“The middle east region of the world has been warring over religion for thousands of years. Do we really think we can win a war with them over it?” So reads the description for the Facebook group titled “Let’s Negotiate With the Taliban.” As farcical as this kind of thinking should seem to any student of the greater Middle East, it encapsulates a growing sentiment. Six in ten Americans now oppose the war in Afghanistan. They are joined by scholars such as Stephen Walt, who frequently criticizes what he calls “the costly and counterproductive business of nation-building” in Afghanistan.

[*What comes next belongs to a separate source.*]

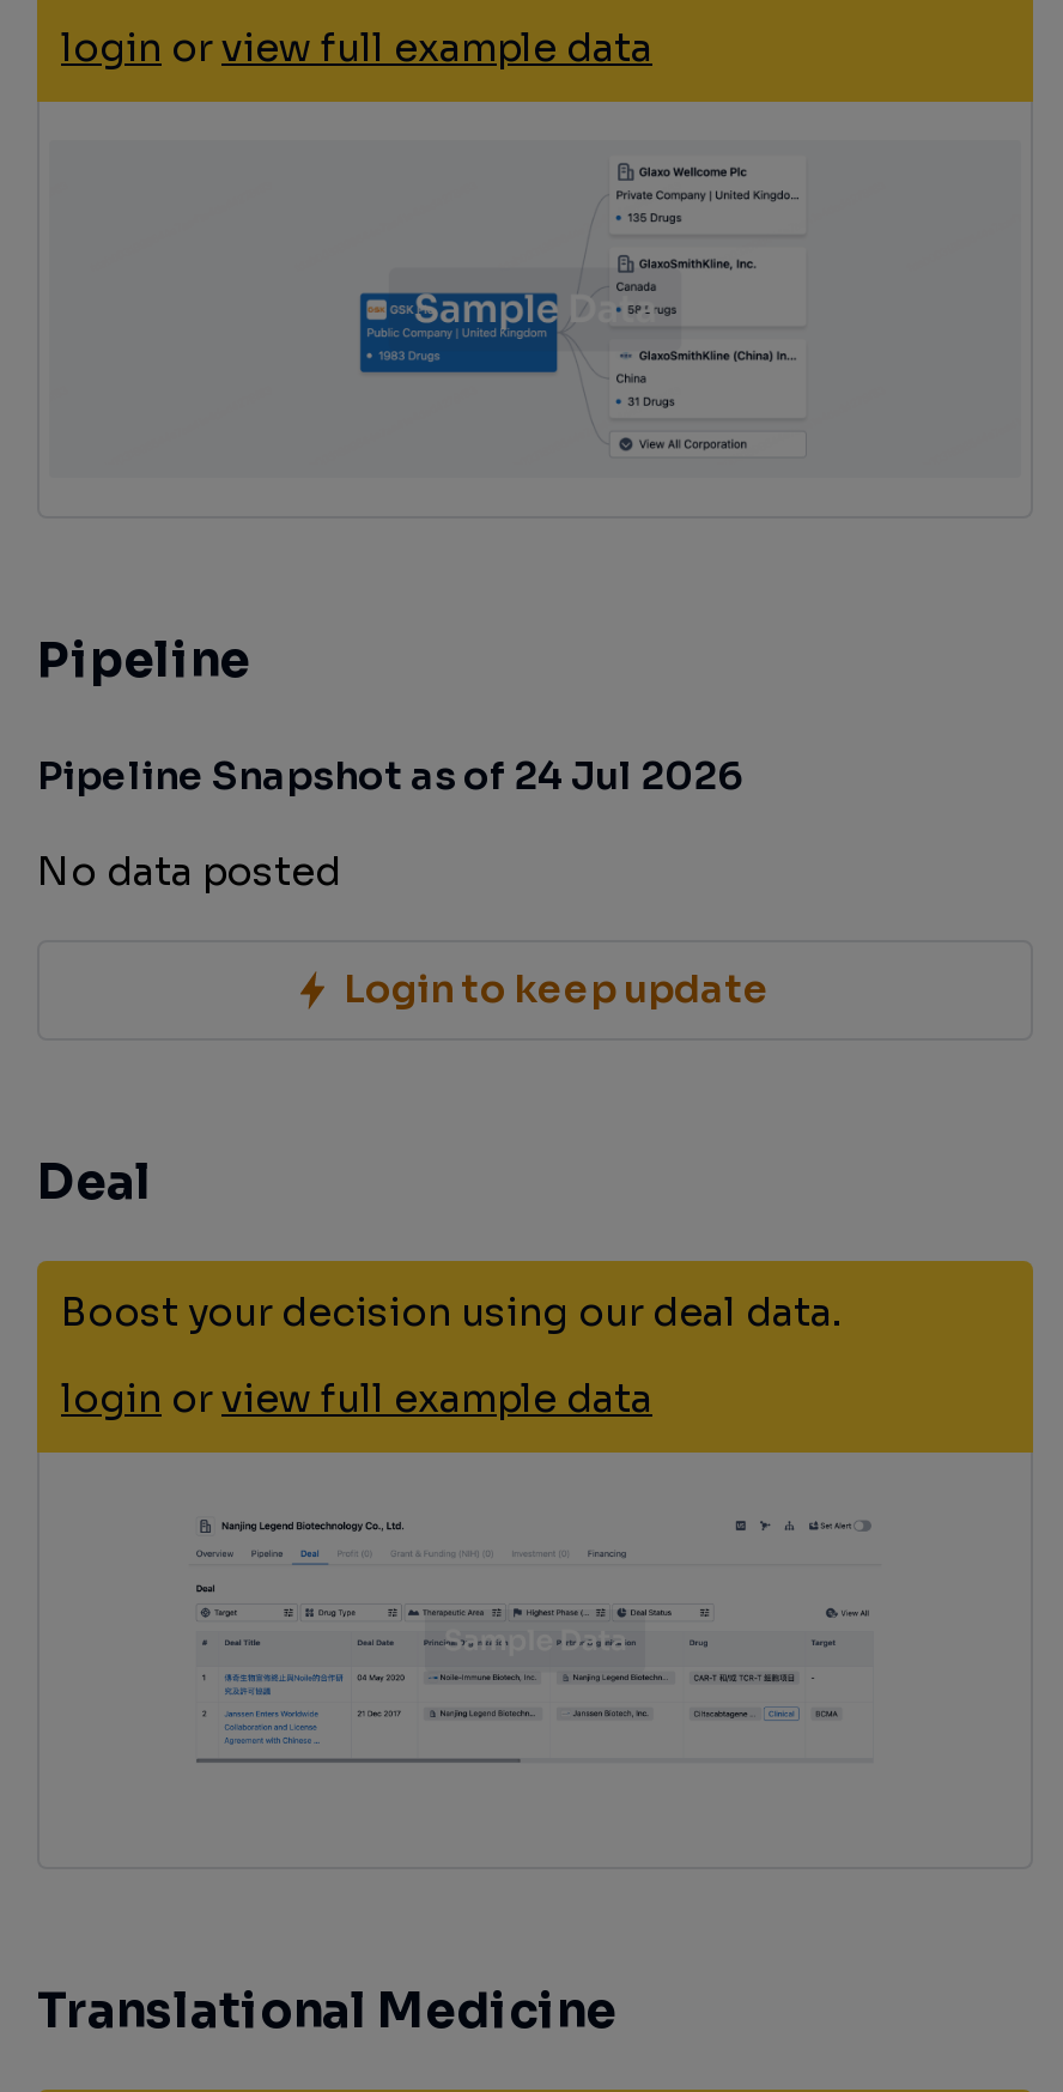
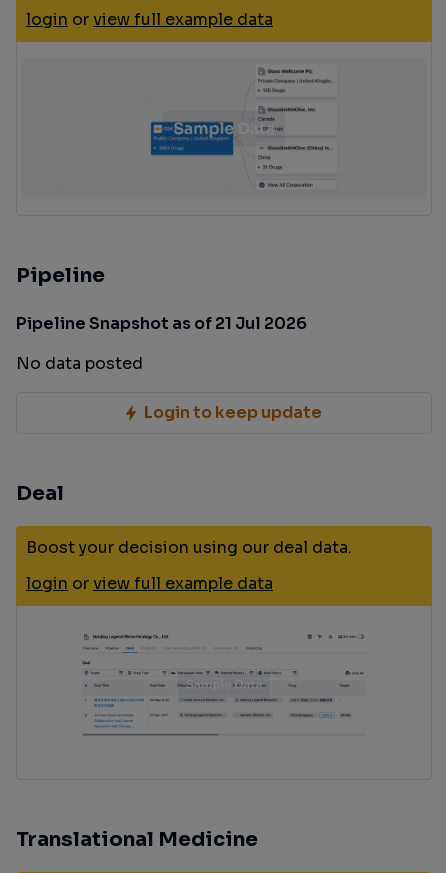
[37,751,743,801] Pipeline Snapshot as of 24 Jul 2026 -> [16,313,307,334] Pipeline Snapshot as of 21 Jul 2026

The famed conservative George Will arrived at a similar conclusion when he proclaimed that Afghanistan isn’t a country that “actually matters.” Some leftist circles are just as eager to denounce our military venture, though they are concerned less with American national interests than with the humanitarian catastrophe in Afghanistan—which they erroneously attribute to U.S. and coalition forces. Indeed, we are living in a novel age. For the first time in its long history, the political Left is now almost unanimously opposed to the idea of military struggle in defense of basic democratic rights. Even Afghanistan’s unelected president has begun to give up the fight. Hamid Karzai, who has already purged his bureaucracy of anti-Taliban dissidents and packed it with a slew of chauvinistic warlords, has allegedly been conducting secret talks with the Taliban and there are whispers of a power-sharing agreement.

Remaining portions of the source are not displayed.